Supplied entries below:

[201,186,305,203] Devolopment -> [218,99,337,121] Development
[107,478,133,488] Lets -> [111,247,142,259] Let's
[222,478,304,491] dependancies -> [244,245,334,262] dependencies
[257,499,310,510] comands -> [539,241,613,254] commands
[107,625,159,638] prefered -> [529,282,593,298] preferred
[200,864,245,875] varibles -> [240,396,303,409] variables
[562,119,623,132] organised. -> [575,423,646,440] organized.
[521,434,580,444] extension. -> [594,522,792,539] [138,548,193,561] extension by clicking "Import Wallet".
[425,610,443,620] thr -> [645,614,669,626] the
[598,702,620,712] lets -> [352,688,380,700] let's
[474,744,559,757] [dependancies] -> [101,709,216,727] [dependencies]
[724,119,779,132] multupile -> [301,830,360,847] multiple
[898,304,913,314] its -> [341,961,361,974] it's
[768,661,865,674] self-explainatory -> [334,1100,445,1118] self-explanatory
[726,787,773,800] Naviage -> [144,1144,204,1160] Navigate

End of Supplied entries.
Supplied entries below:

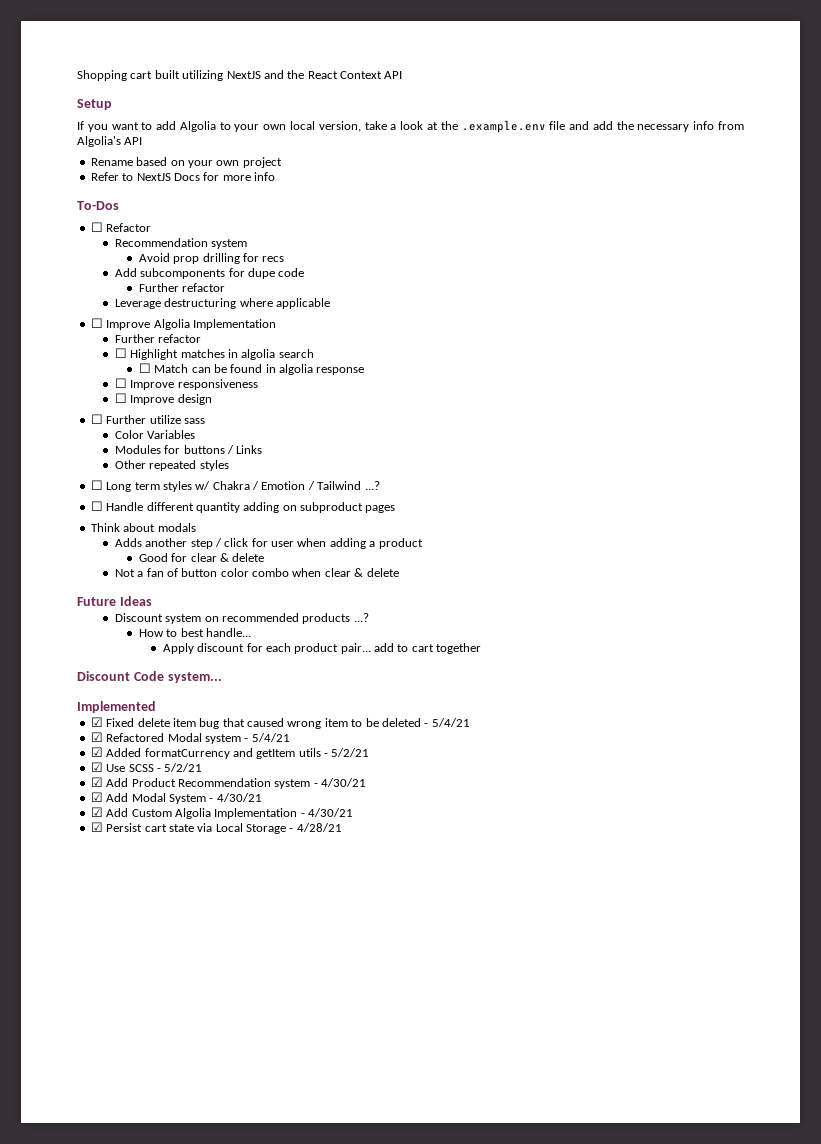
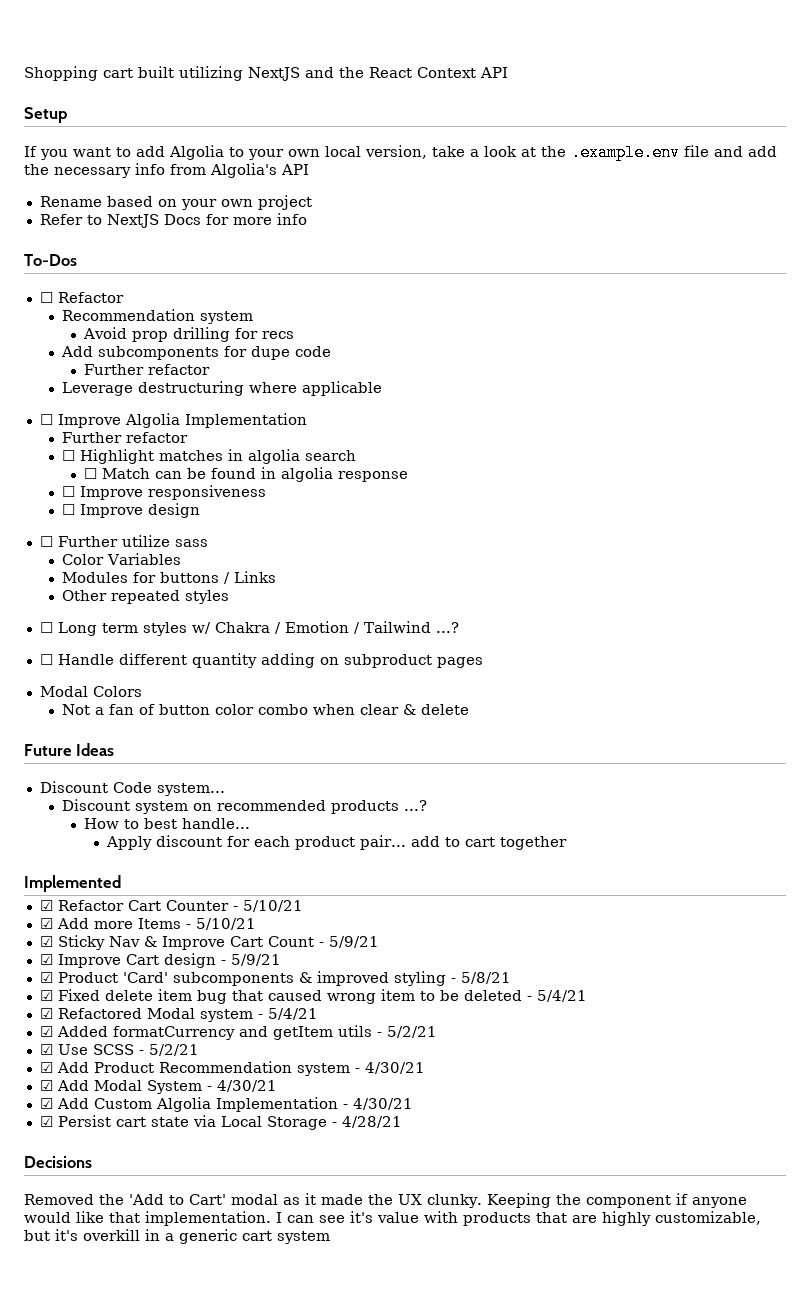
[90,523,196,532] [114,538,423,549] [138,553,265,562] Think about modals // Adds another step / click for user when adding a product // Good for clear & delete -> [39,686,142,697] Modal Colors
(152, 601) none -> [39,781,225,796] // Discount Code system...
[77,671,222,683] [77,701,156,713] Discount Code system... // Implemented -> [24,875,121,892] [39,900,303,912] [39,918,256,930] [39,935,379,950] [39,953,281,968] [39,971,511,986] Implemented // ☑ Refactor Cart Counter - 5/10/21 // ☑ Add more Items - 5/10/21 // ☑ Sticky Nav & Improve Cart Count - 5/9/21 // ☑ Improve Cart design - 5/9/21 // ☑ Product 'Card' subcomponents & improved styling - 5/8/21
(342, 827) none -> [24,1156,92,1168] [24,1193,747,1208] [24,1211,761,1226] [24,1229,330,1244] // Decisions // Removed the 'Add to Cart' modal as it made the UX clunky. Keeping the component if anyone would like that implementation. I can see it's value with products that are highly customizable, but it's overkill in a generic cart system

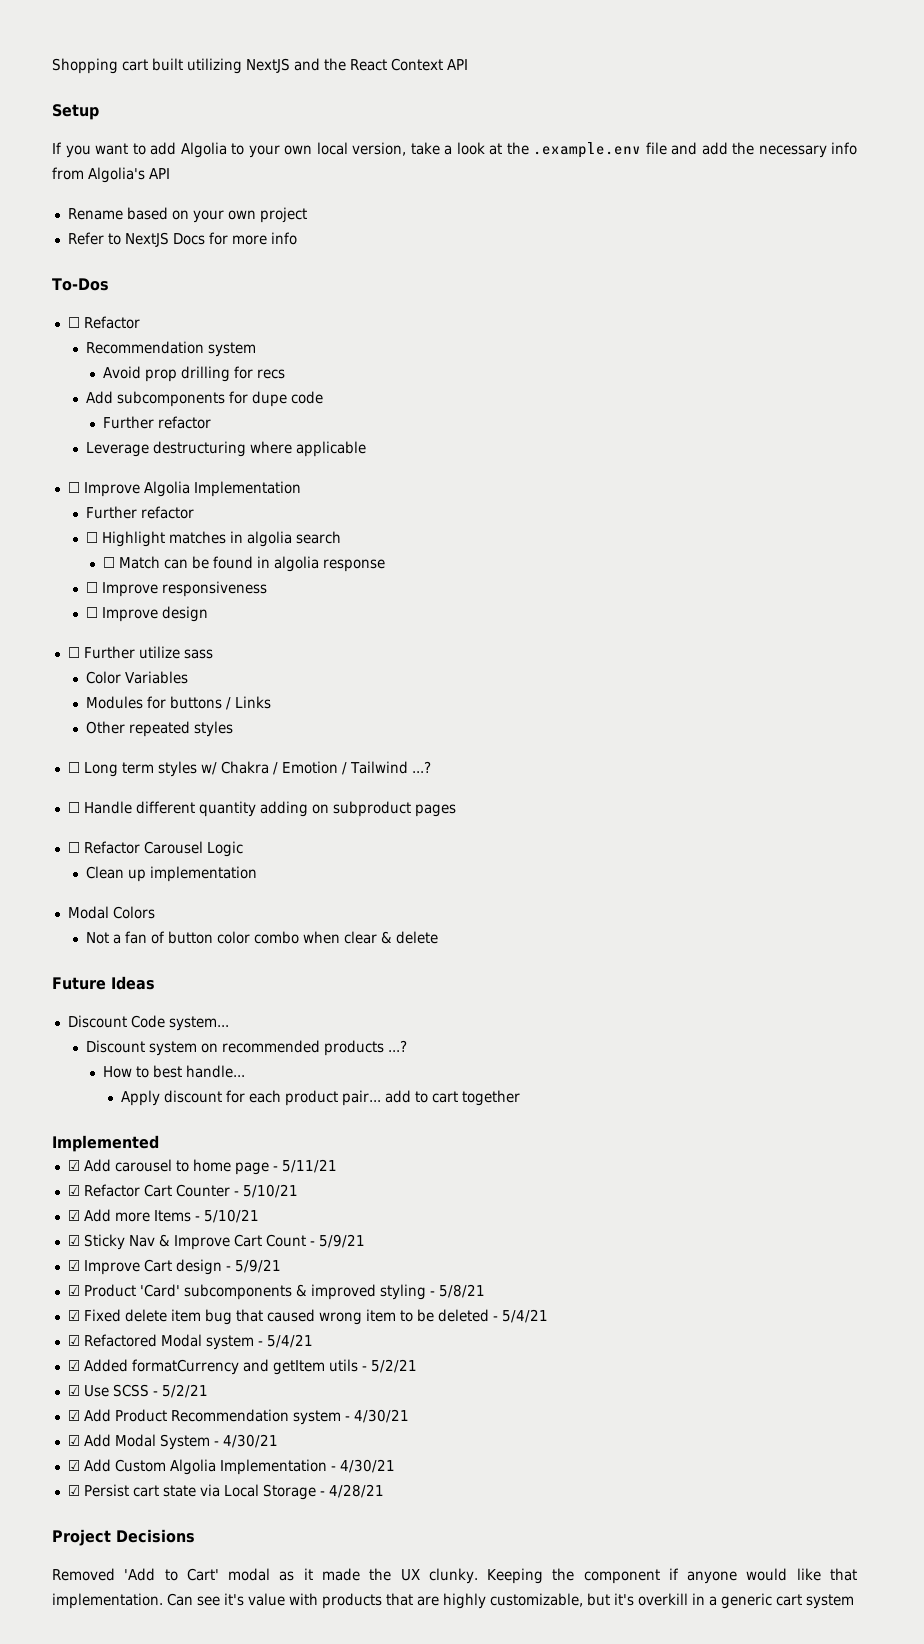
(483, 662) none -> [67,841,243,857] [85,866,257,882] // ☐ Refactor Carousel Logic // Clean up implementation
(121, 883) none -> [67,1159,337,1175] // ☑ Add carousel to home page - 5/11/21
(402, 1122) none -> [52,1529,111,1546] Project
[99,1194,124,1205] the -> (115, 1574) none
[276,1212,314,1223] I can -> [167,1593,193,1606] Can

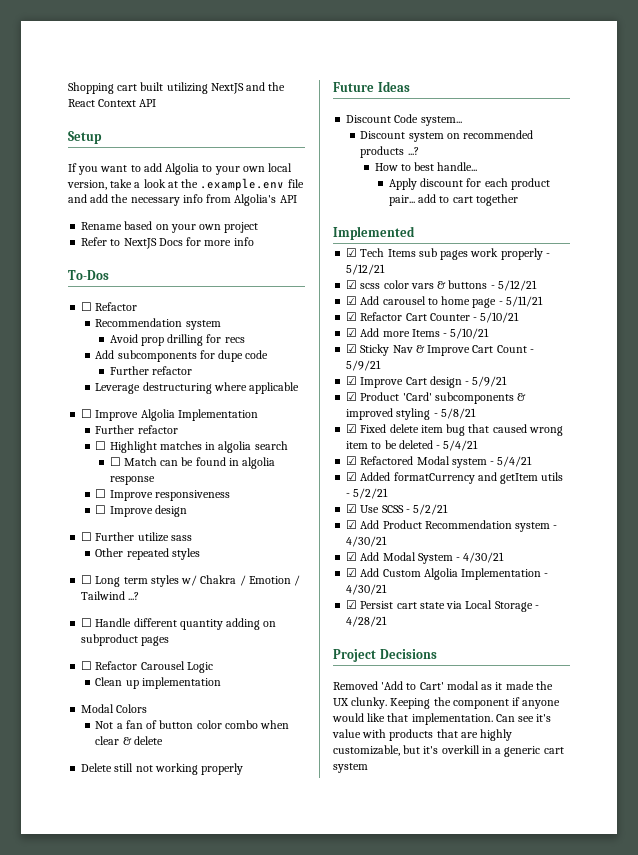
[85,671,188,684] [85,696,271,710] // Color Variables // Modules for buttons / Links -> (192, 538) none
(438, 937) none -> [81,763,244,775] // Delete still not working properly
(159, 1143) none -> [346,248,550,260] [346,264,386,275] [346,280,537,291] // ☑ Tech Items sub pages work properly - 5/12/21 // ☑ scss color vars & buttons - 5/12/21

End of Supplied entries.
Supplied entries below:

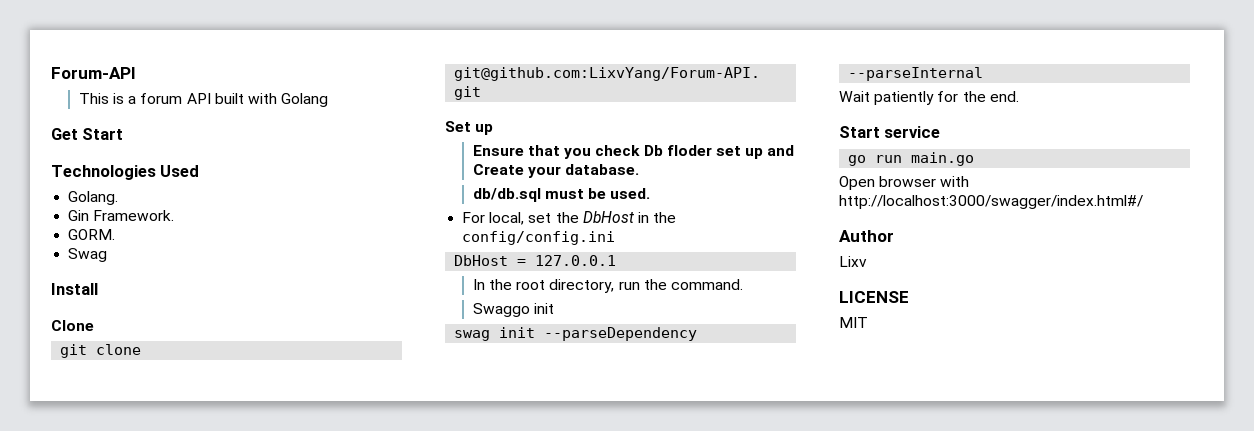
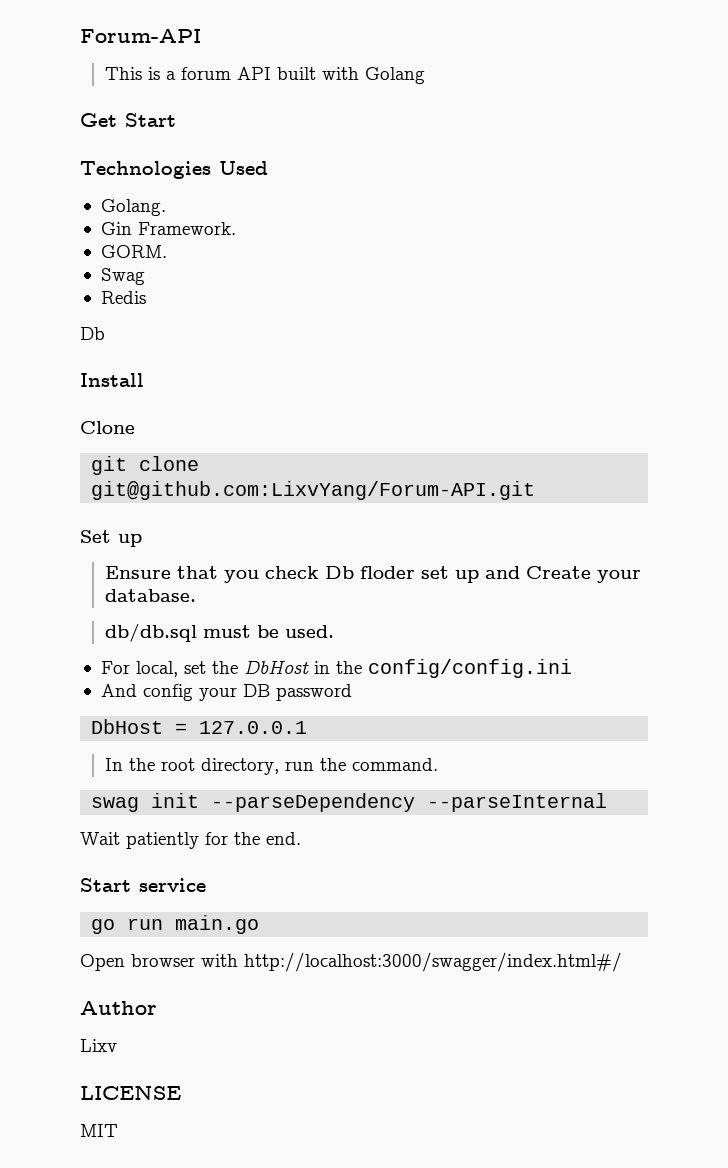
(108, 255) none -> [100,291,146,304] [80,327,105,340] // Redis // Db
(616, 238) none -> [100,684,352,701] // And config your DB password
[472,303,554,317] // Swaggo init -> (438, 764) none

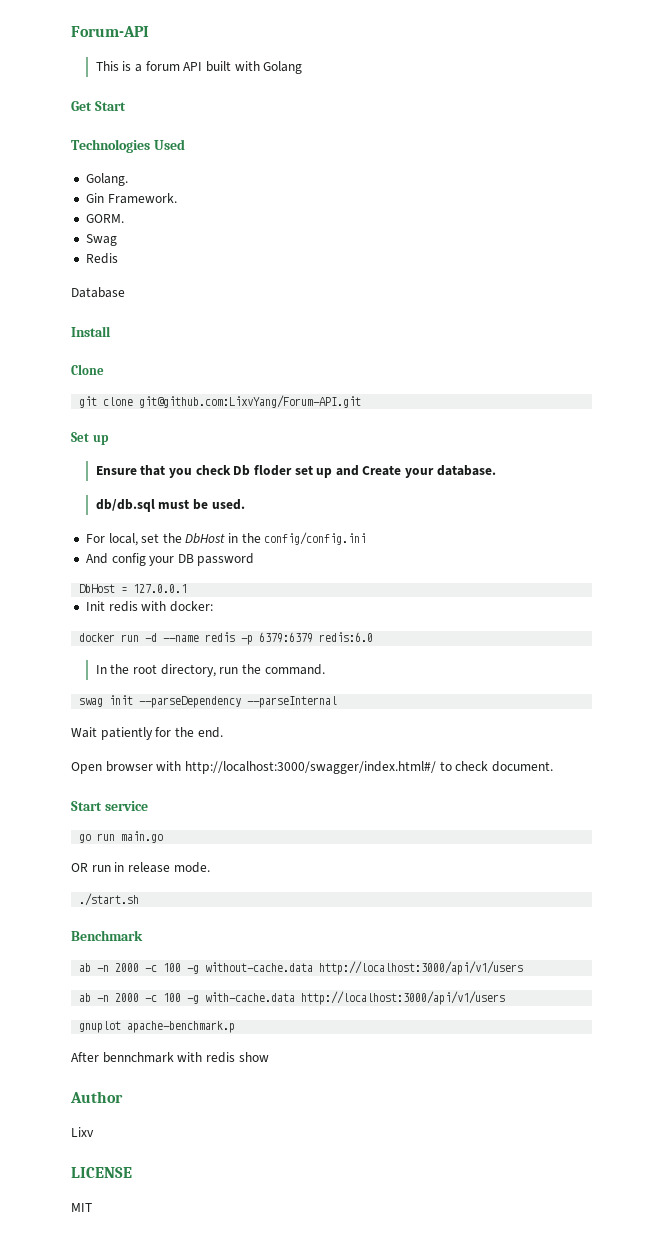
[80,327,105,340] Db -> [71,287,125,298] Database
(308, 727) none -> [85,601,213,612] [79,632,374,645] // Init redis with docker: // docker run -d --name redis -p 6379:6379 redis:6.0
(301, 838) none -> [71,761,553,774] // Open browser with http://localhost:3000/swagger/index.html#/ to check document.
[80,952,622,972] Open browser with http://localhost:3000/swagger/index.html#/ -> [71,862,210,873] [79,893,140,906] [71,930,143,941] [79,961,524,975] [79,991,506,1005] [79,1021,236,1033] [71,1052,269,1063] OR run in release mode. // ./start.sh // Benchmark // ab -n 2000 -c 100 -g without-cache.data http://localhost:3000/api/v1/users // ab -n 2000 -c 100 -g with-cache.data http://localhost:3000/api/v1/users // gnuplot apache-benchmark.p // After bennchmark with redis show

End of Supplied entries.

Work instructions –
Reproduce the entries exactly, from the line with "(108, 255) none" to the line with "(301, 838) none", both lines included, keeping no pictures.

Task solution –
(108, 255) none -> [100,291,146,304] [80,327,105,340] // Redis // Db
(616, 238) none -> [100,684,352,701] // And config your DB password
[472,303,554,317] // Swaggo init -> (438, 764) none

[80,327,105,340] Db -> [71,287,125,298] Database
(308, 727) none -> [85,601,213,612] [79,632,374,645] // Init redis with docker: // docker run -d --name redis -p 6379:6379 redis:6.0
(301, 838) none -> [71,761,553,774] // Open browser with http://localhost:3000/swagger/index.html#/ to check document.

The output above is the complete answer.